Transgender Awareness Week is a week when transgender people and their allies take action to bring attention to the community by educating the public about who transgender people are, sharing stories and experiences, and advancing advocacy around the issues of prejudice, discrimination, and violence that affect the transgender community.

Transgender Awareness Week is a week devoted to raising the visibility of the transgender, non-binary and gender-nonconforming community that is celebrated November 13 – 19, 2020. This year that message couldn’t be more powerful, said Cathy Renna, communications director of the National LGBTQ Task Force.

“Being trans is the third-most-interesting thing about me” is what Renna said she hears from many transgender young people these days. “They want to be seen as multifaceted people – not what they are, who they are. What we are seeing around young people is incredibly inspiring.”

Threats to Transgender rights in recent years:

 • Transgender people were barred from serving in the military.

• The words “transgender” and “diversity” were banned in CDC reports.

• There have been challenges at the state level with bathroom bills and religious exemption laws.

• And 2020 saw a sad milestone: At least 34 transgender or gender nonconforming people were killed by violence, most of them Black and Latino women, according to the Human Rights Coalition. (Those deaths will be marked on Transgender Day of Remembrance on Nov. 20.)

But there also have been high points, most notably the election.

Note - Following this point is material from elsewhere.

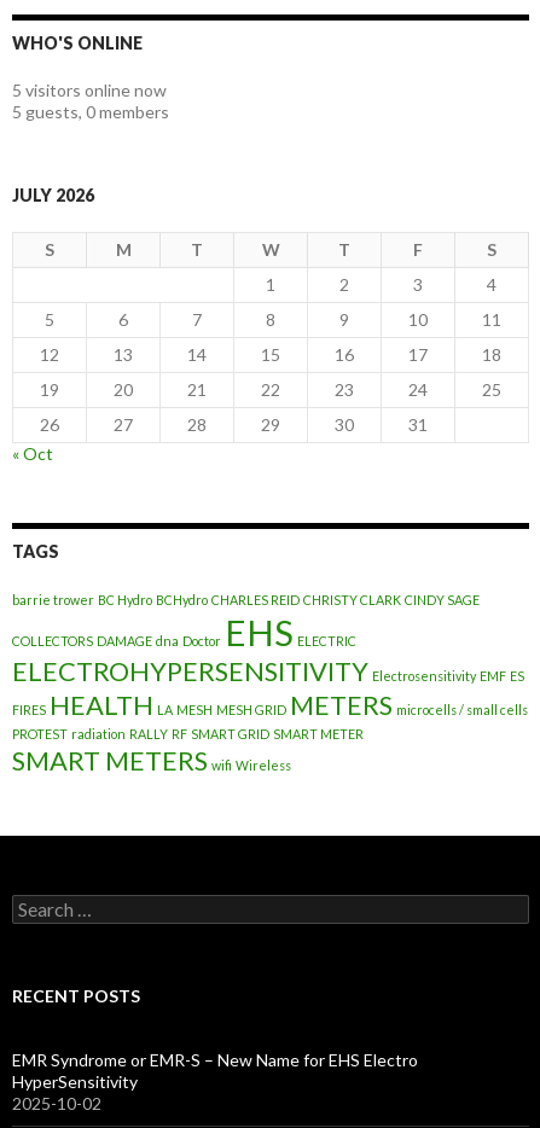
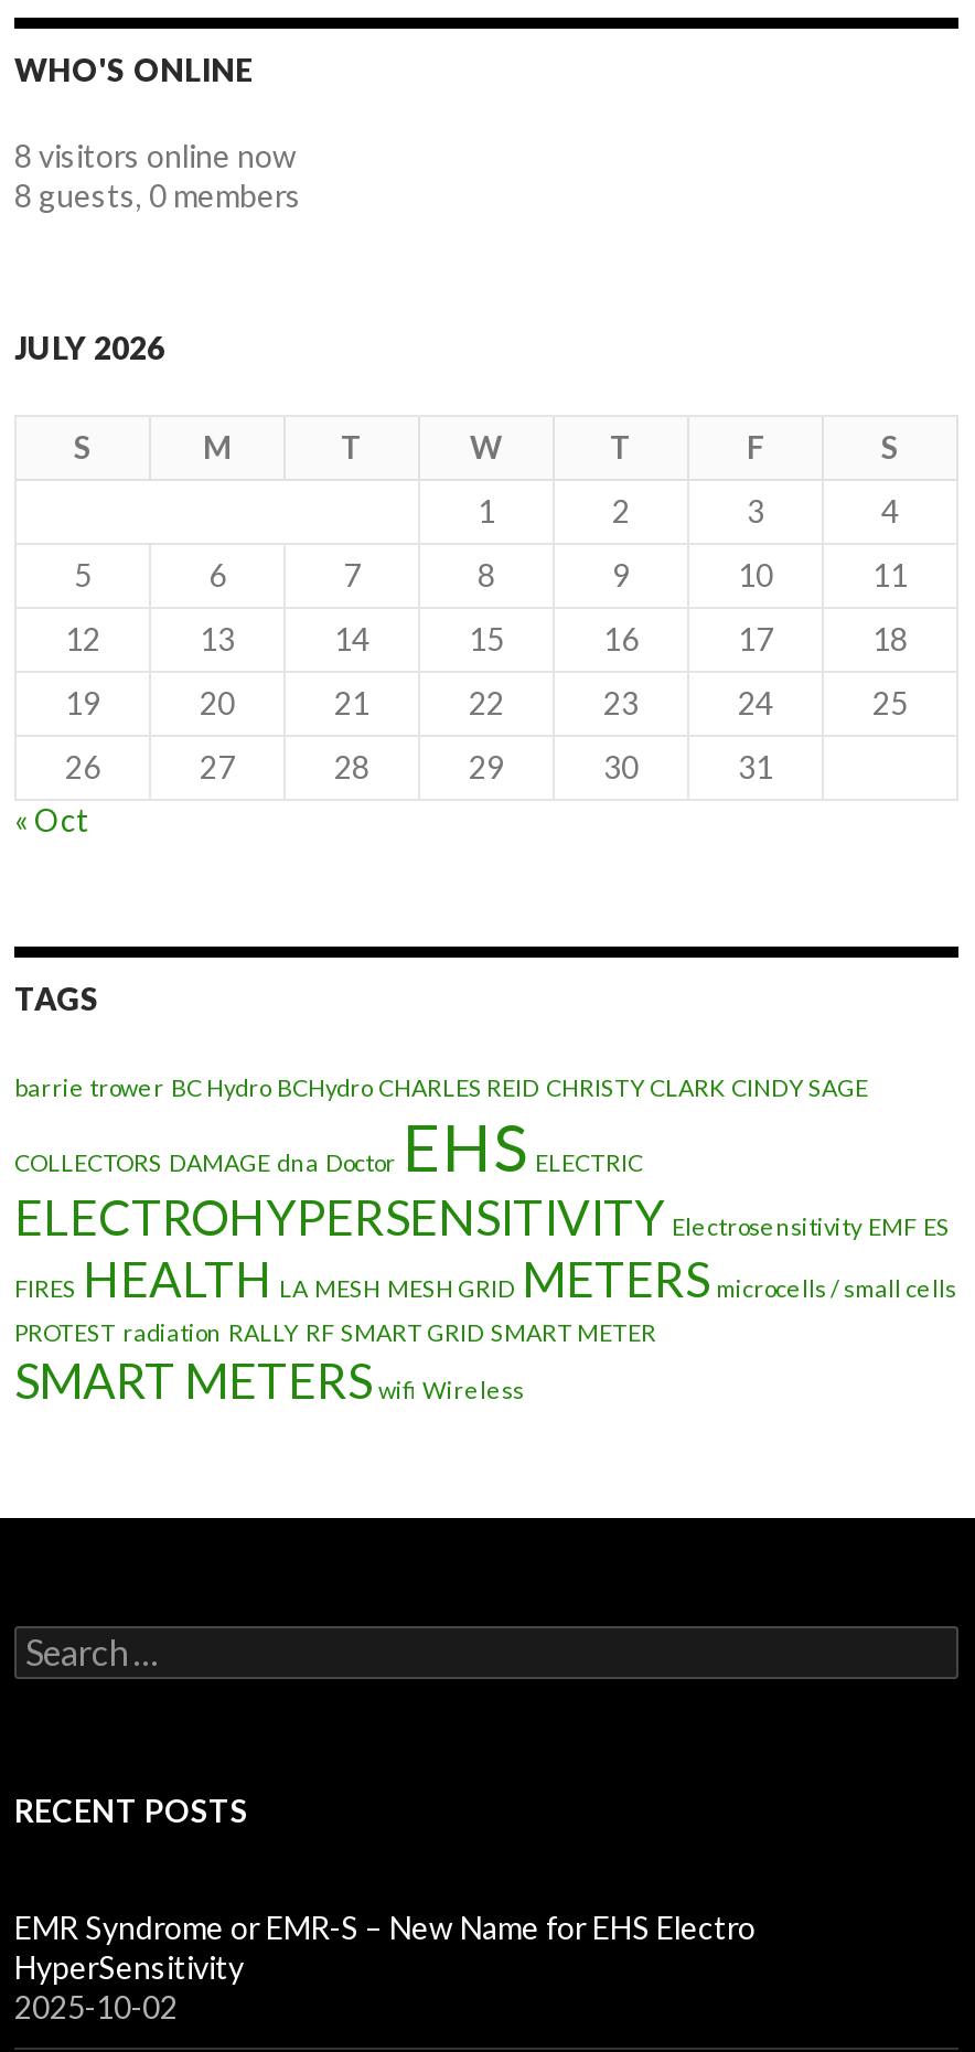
[12,79,167,100] 5 visitors online now -> [14,136,297,173] 8 visitors online now
[12,101,169,121] 5 guests, 0 members -> [14,176,301,213] 8 guests, 0 members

President-elect Joe Biden, who spoke for transgender rights at a town hall, has vowed to eliminate discriminatory executive orders from President Donald Trump and has made LGBTQ equality part of his platform.

Voters also gave at least eight transgender, nonbinary and gender-nonconforming state candidates victories on Election Day, including tapping the nation’s first openly transgender state senator

And a Supreme Court ruling in June affirmed protection of LGBTQ workers from discrimination.

“It’s been said that once people see the media stereotypes, tropes, and clichéd portrayals stacked together in DISCLOSURE, it’s impossible to unsee them. For trans people and allies, DISCLOSURE is an important survey of how media has treated trans people, influencing not only how trans people have come to view themselves but also how the world has, with a call-to-action to better understand and support the community–on screen and off” (GLAAD).